_Work to be completed_
Word for word, transcribe the data below.

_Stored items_
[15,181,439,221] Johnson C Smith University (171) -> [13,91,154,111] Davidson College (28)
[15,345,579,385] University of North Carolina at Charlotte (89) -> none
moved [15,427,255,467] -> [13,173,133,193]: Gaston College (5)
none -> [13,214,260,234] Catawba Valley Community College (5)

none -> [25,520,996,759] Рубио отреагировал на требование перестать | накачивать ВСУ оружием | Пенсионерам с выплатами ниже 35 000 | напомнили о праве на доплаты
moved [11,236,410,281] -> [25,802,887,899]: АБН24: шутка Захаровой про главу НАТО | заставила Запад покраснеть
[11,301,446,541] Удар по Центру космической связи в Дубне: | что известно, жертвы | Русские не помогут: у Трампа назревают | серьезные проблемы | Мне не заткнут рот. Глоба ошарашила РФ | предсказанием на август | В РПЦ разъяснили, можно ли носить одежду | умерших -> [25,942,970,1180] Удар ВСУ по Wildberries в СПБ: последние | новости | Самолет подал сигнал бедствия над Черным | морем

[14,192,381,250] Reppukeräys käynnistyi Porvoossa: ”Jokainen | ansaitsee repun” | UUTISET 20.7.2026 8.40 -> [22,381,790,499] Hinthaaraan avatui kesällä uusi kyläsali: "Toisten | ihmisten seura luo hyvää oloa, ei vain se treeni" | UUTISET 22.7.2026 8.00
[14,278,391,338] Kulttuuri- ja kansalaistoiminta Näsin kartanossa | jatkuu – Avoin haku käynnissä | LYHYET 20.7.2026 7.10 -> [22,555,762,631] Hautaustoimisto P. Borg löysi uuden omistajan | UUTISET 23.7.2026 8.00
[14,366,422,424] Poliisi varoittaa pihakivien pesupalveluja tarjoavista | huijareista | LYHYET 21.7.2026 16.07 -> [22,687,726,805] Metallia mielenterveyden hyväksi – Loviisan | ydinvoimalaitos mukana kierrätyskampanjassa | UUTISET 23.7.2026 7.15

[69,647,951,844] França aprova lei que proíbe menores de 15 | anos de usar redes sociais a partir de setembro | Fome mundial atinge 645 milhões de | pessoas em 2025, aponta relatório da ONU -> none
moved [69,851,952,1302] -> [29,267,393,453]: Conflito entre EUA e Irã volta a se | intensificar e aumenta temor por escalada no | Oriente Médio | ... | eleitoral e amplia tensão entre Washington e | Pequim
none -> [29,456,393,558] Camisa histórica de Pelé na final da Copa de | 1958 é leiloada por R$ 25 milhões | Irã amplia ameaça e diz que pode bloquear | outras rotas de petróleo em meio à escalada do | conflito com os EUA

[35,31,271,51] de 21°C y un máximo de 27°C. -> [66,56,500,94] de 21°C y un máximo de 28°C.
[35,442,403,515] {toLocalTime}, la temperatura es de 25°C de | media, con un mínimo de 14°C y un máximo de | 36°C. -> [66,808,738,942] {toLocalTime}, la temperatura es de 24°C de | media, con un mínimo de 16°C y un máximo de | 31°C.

_Answer to the exercise_
[15,181,439,221] Johnson C Smith University (171) -> [13,91,154,111] Davidson College (28)
[15,345,579,385] University of North Carolina at Charlotte (89) -> none
moved [15,427,255,467] -> [13,173,133,193]: Gaston College (5)
none -> [13,214,260,234] Catawba Valley Community College (5)

none -> [25,520,996,759] Рубио отреагировал на требование перестать | накачивать ВСУ оружием | Пенсионерам с выплатами ниже 35 000 | напомнили о праве на доплаты
moved [11,236,410,281] -> [25,802,887,899]: АБН24: шутка Захаровой про главу НАТО | заставила Запад покраснеть
[11,301,446,541] Удар по Центру космической связи в Дубне: | что известно, жертвы | Русские не помогут: у Трампа назревают | серьезные проблемы | Мне не заткнут рот. Глоба ошарашила РФ | предсказанием на август | В РПЦ разъяснили, можно ли носить одежду | умерших -> [25,942,970,1180] Удар ВСУ по Wildberries в СПБ: последние | новости | Самолет подал сигнал бедствия над Черным | морем

[14,192,381,250] Reppukeräys käynnistyi Porvoossa: ”Jokainen | ansaitsee repun” | UUTISET 20.7.2026 8.40 -> [22,381,790,499] Hinthaaraan avatui kesällä uusi kyläsali: "Toisten | ihmisten seura luo hyvää oloa, ei vain se treeni" | UUTISET 22.7.2026 8.00
[14,278,391,338] Kulttuuri- ja kansalaistoiminta Näsin kartanossa | jatkuu – Avoin haku käynnissä | LYHYET 20.7.2026 7.10 -> [22,555,762,631] Hautaustoimisto P. Borg löysi uuden omistajan | UUTISET 23.7.2026 8.00
[14,366,422,424] Poliisi varoittaa pihakivien pesupalveluja tarjoavista | huijareista | LYHYET 21.7.2026 16.07 -> [22,687,726,805] Metallia mielenterveyden hyväksi – Loviisan | ydinvoimalaitos mukana kierrätyskampanjassa | UUTISET 23.7.2026 7.15

[69,647,951,844] França aprova lei que proíbe menores de 15 | anos de usar redes sociais a partir de setembro | Fome mundial atinge 645 milhões de | pessoas em 2025, aponta relatório da ONU -> none
moved [69,851,952,1302] -> [29,267,393,453]: Conflito entre EUA e Irã volta a se | intensificar e aumenta temor por escalada no | Oriente Médio | ... | eleitoral e amplia tensão entre Washington e | Pequim
none -> [29,456,393,558] Camisa histórica de Pelé na final da Copa de | 1958 é leiloada por R$ 25 milhões | Irã amplia ameaça e diz que pode bloquear | outras rotas de petróleo em meio à escalada do | conflito com os EUA

[35,31,271,51] de 21°C y un máximo de 27°C. -> [66,56,500,94] de 21°C y un máximo de 28°C.
[35,442,403,515] {toLocalTime}, la temperatura es de 25°C de | media, con un mínimo de 14°C y un máximo de | 36°C. -> [66,808,738,942] {toLocalTime}, la temperatura es de 24°C de | media, con un mínimo de 16°C y un máximo de | 31°C.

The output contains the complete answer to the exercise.